Patrick Bernard, facilitateur de clauses d’insertion à Toulouse Métropole Emploi, est du même avis. La réforme offre « une nouvelle boite à outils aux acteurs, mais avec des risques de confusion, par exemple entre les différentes catégories de marchés réservés1 ». Le facilitateur toulousain va, à cet effet, présenter les nouveaux textes aux donneurs d’ordre de son territoire courant décembre.

Les points de frictions
Enfin, plusieurs dispositions du projet de décret dérangent. La reconnaissance de l’apprentissage comme un critère possible de choix de l’attributaire (art. 59 du projet de décret) inquiète les acteurs qui y voient une menace pour la clause sociale. Le projet de décret ne précise, en effet, pas si la présence des apprentis dans l’entreprise avant l’attribution du marché est prise en compte. Si tel est le cas, « cela créerait la possibilité pour certaines entreprises de s’exonérer de la mise en œuvre de la clause sociale d’insertion », a expliqué Sylvain Steuperaert, conseiller national clause sociale d’insertion et de promotion de l’emploi chez AVE.

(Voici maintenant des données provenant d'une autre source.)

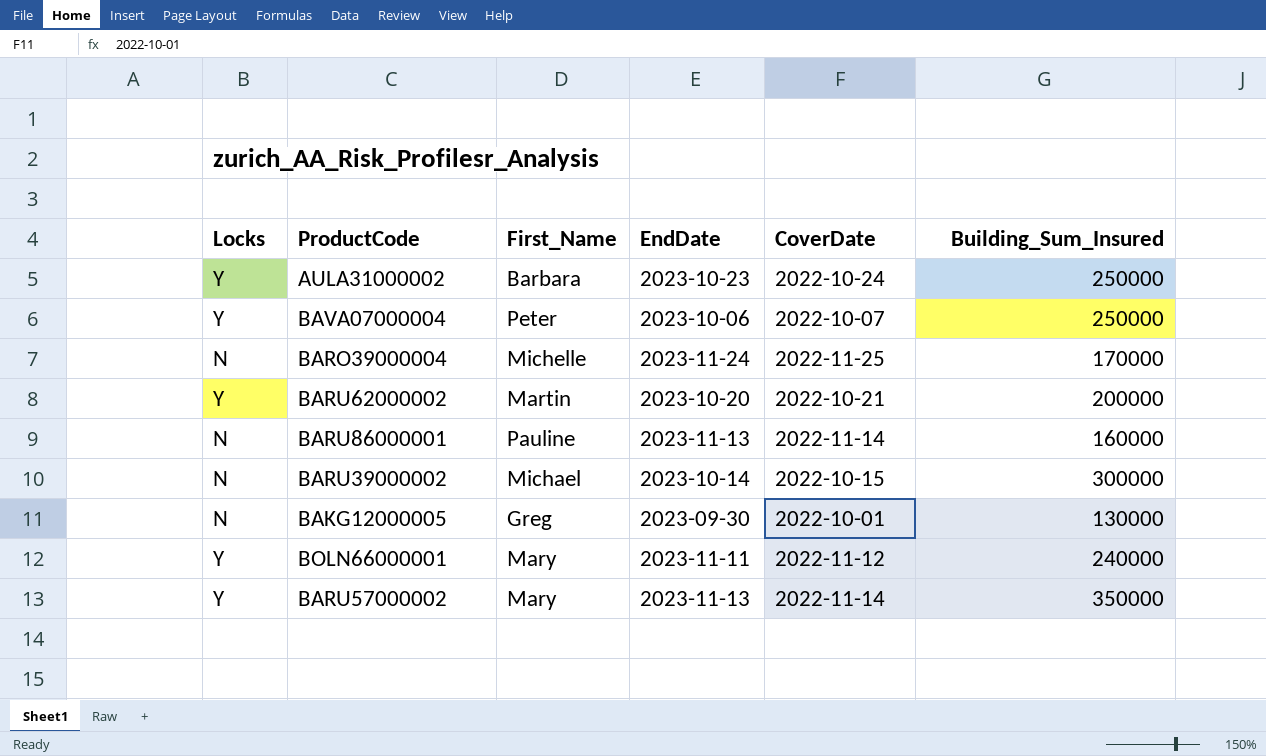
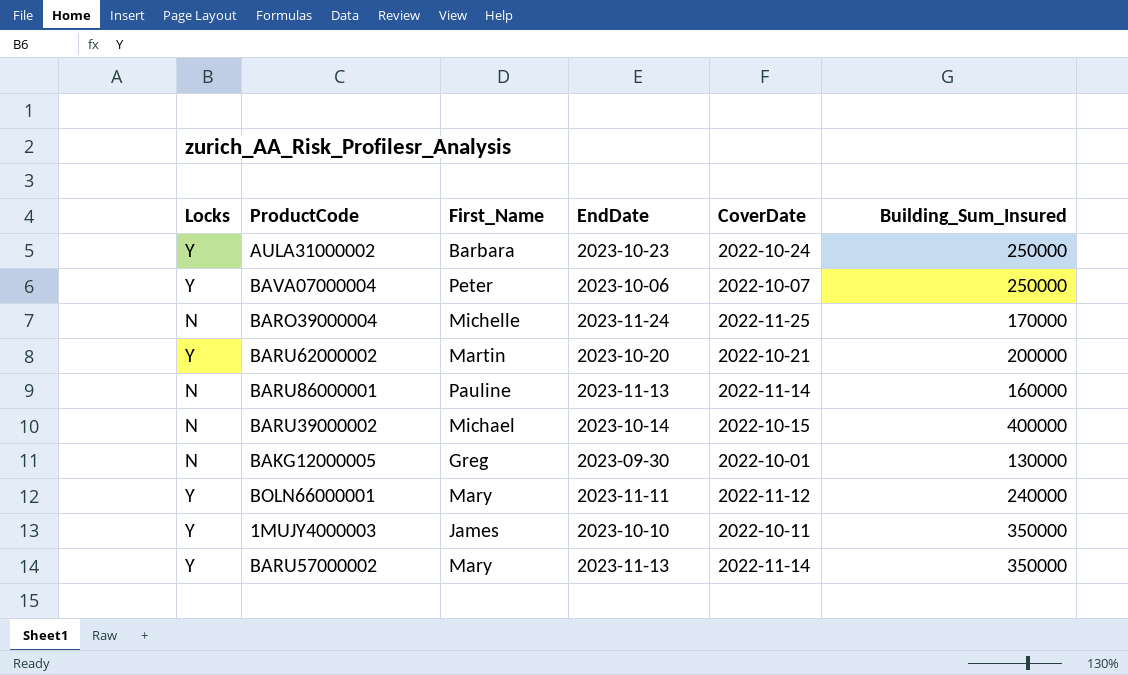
BARU39000002 | Building_Sum_Insured: 300000 -> 400000
row 1MUJY4000003: none -> Y | James | 2023-10-10 | 2022-10-11 | 350000

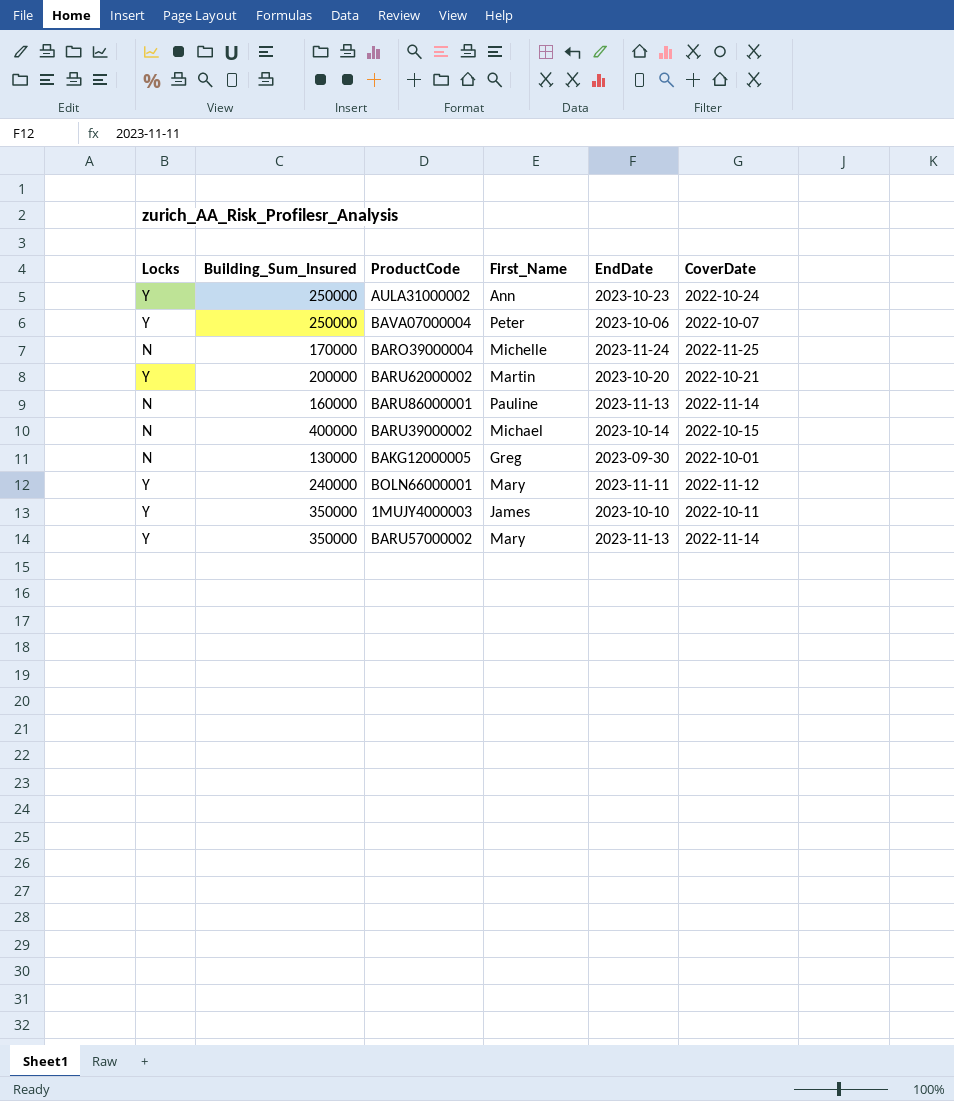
column Building_Sum_Insured | position: 6 -> 2
AULA31000002 | First_Name: Barbara -> Ann

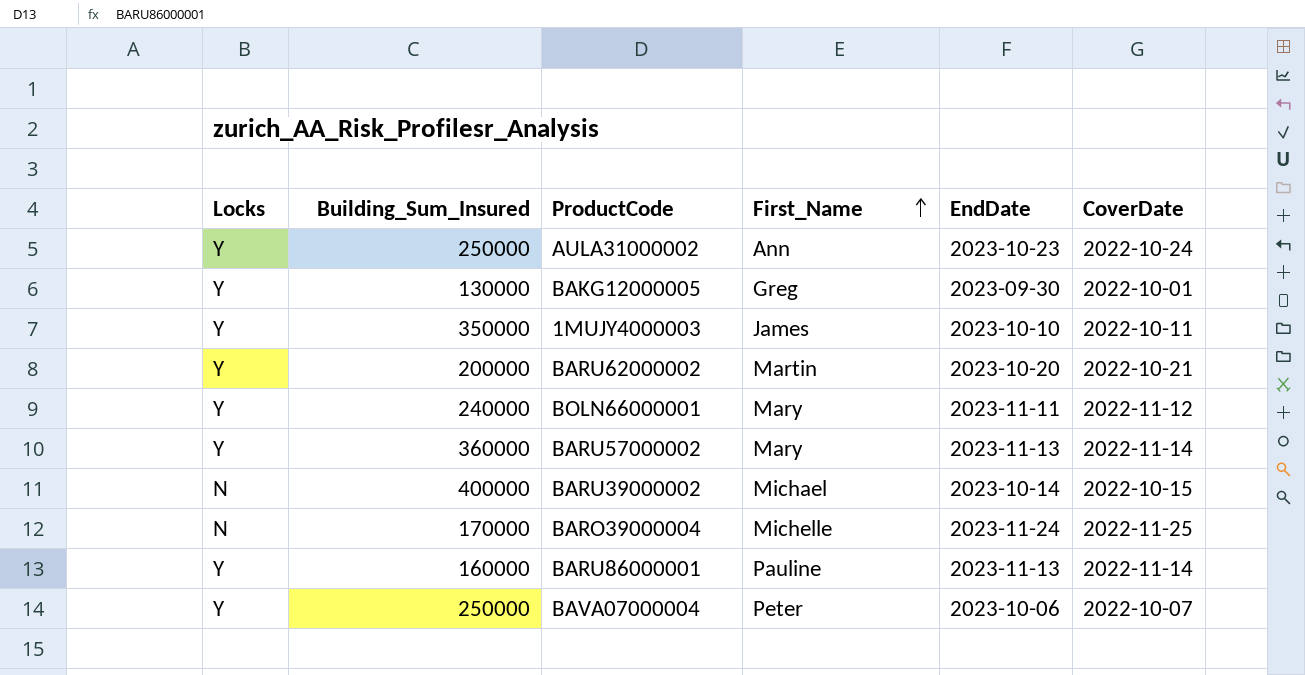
row order: none -> First_Name ascending
BAKG12000005 | Locks: N -> Y
BARU57000002 | Building_Sum_Insured: 350000 -> 360000
BARU86000001 | Locks: N -> Y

Autre point d’accrochage : les marchés réservés. Certains redoutent que l’insertion dans les marchés de travaux ne se réduise à des marchés réservés aux structures de l’insertion par l’activité économique. « Nous sommes attentifs à la pluralité des modalités de mise en œuvre, et si les structures d’insertion par l’activité économique constituent des partenaires essentiels, il est nécessaire de maintenir la mise en œuvre des clauses en lien avec les entreprises du secteur marchand », a rapporté l’Association AVE.

Plusieurs propositions de modifications au projet de décret vont être déposées avant la fin de la consultation publique.

 

1. L’ordonnance marchés publics prévoit trois catégories de marchés réservés (art. 36) : ceux réservés aux opérateurs économiques employant une proportion minimale de travailleurs handicapés (entreprises adaptées) ou de travailleurs défavorisés (structures d’insertion par l’activité économique). Cette proportion minimale est fixée à 50 % par le projet de décret (art. 12). Le troisième type de marchés réservés concerne les marchés de santé, sociaux ou culturels destinés aux entreprises de l’économie sociale et solidaire non attributaires de marchés publics depuis au moins trois ans (art. 37 de l’ordonnance).